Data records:

*** Block opens ***

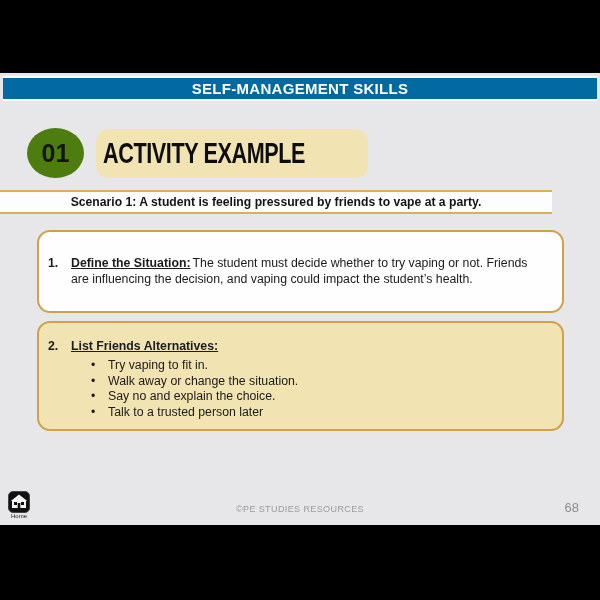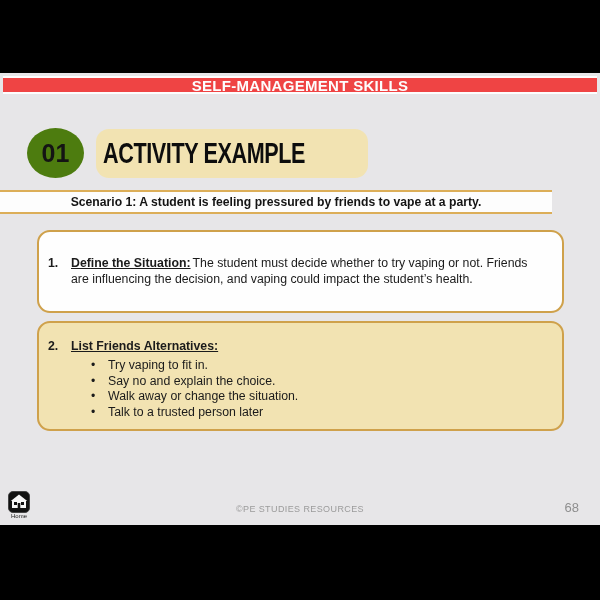"SELF-MANAGEMENT SKILLS" .header-bar { background: #ef4444 -> #0369a1; height: 18px -> 25px }
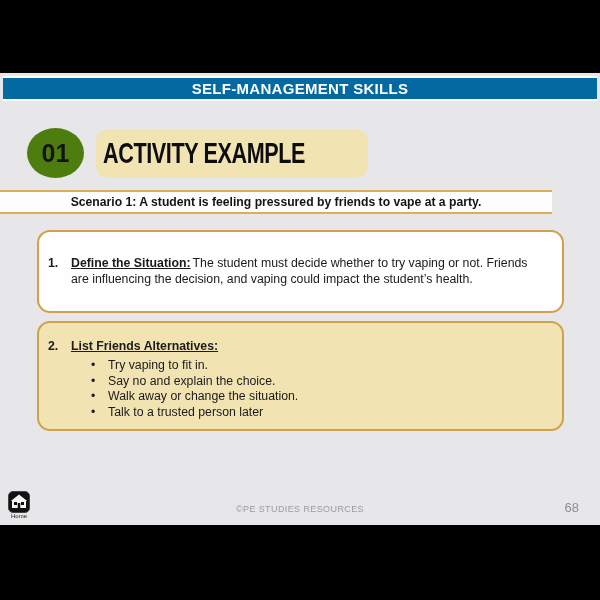"Say no and explain the" li { order: before "Walk away or change the" -> after "Walk away or change the" }
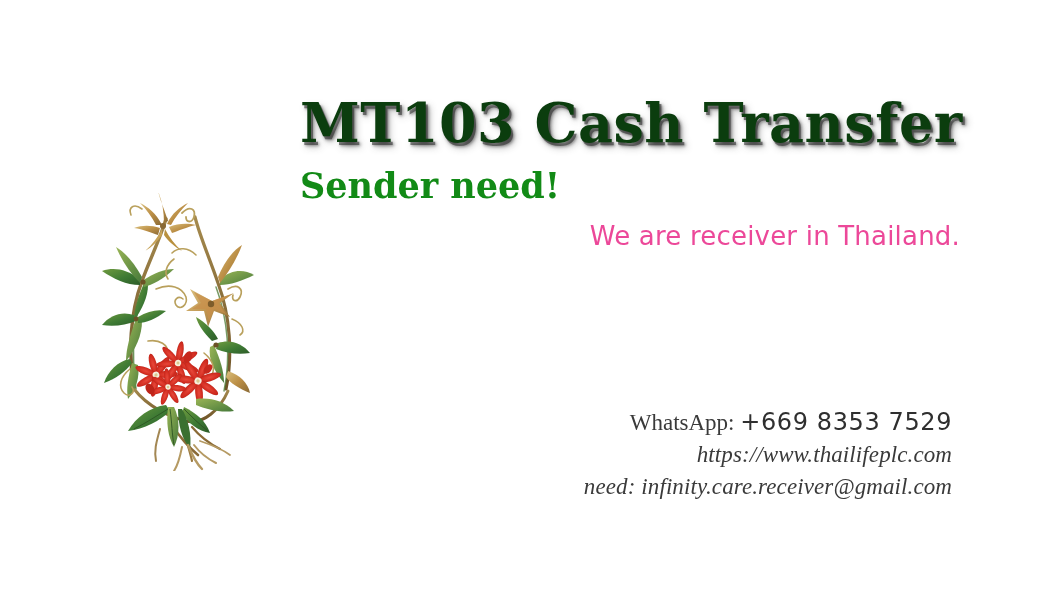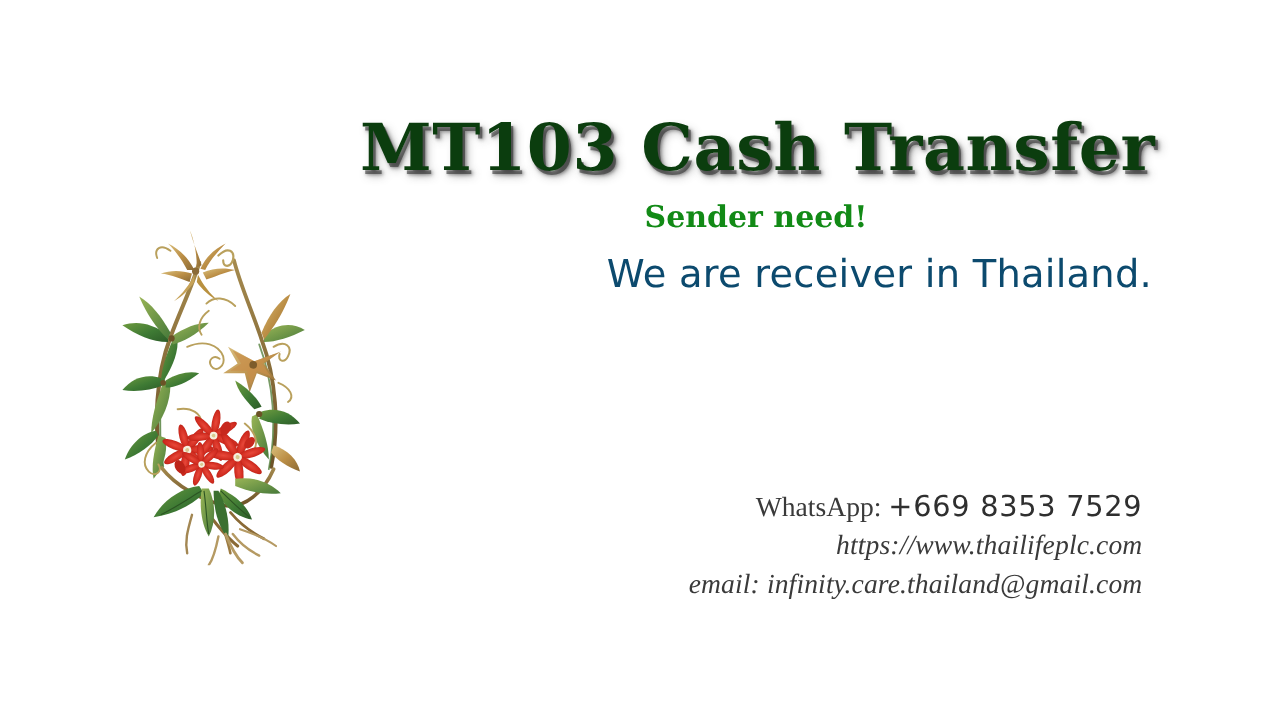"Sender need!" .sub-title { font-size: 25px -> 35px; text-align: center -> left }
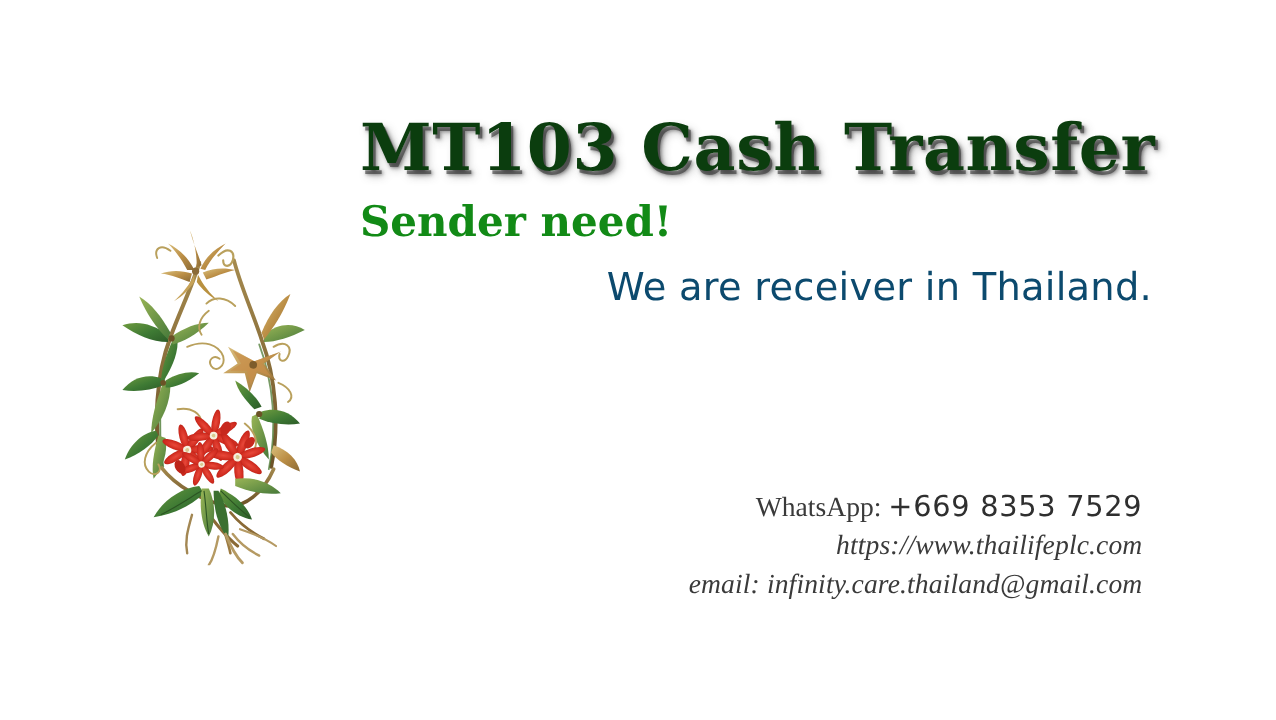"We are receiver in Thailand." .tag-line { color: #0c4a6e -> #ec4899; font-size: 32px -> 26px }
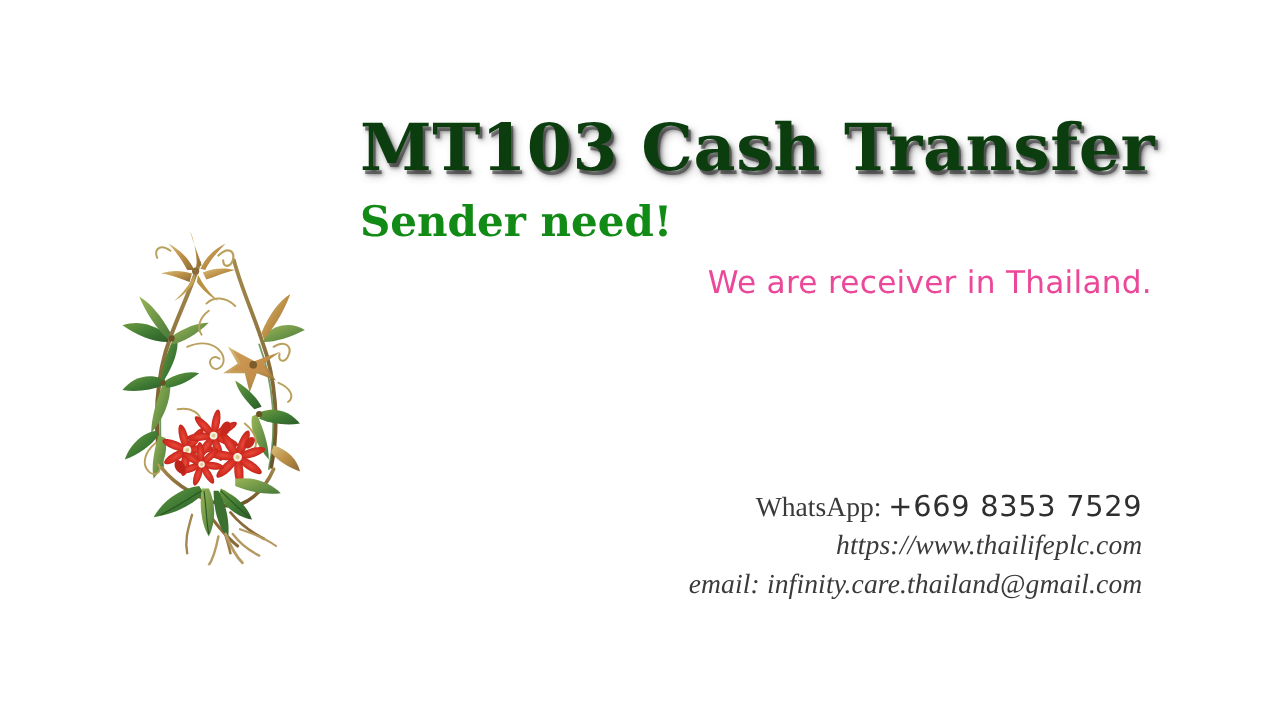"email:" span.c-label { text: email -> need }
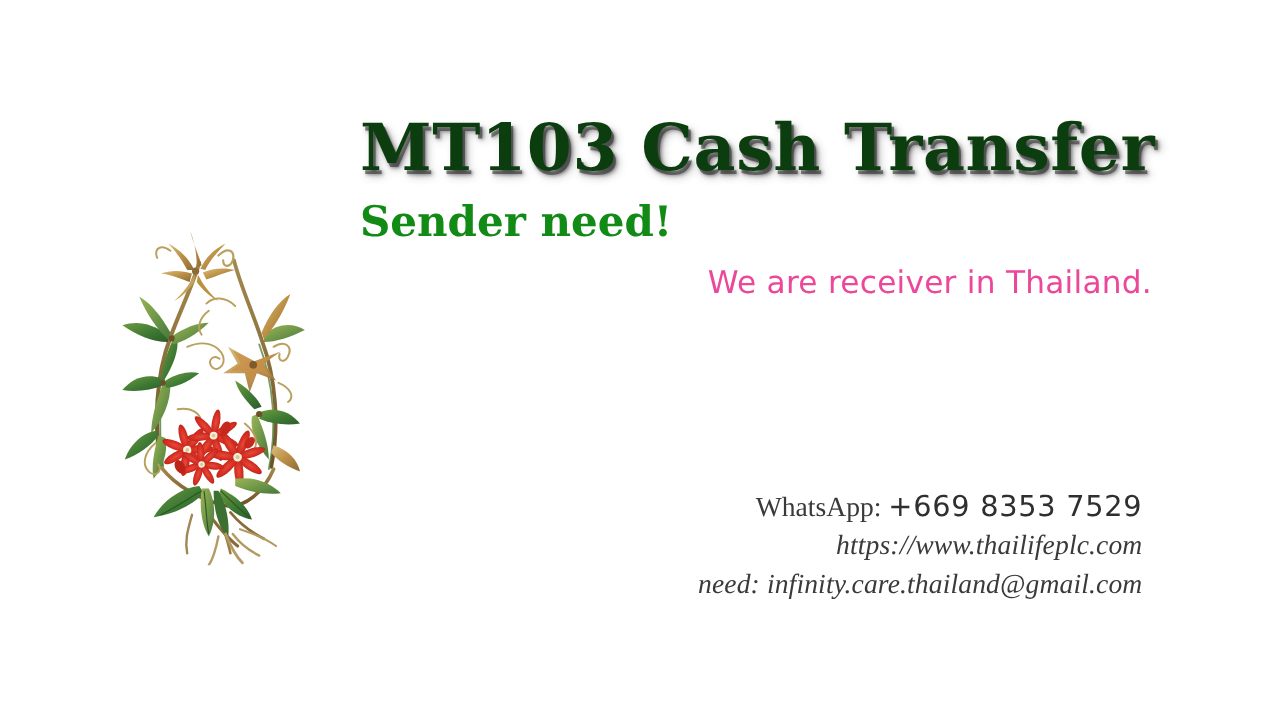"infinity.care.thailand@gmail.com" span { text: infinity.care.thailand@gmail.com -> infinity.care.receiver@gmail.com }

*** Block closes ***

ASSIGNED TASK: No pictures belong in the copy: reproduce exactly the lines above from the one that contains "text: email ->" through the last line of the entries.

RESPONSE TO THIS EXERCISE:
"email:" span.c-label { text: email -> need }
"infinity.care.thailand@gmail.com" span { text: infinity.care.thailand@gmail.com -> infinity.care.receiver@gmail.com }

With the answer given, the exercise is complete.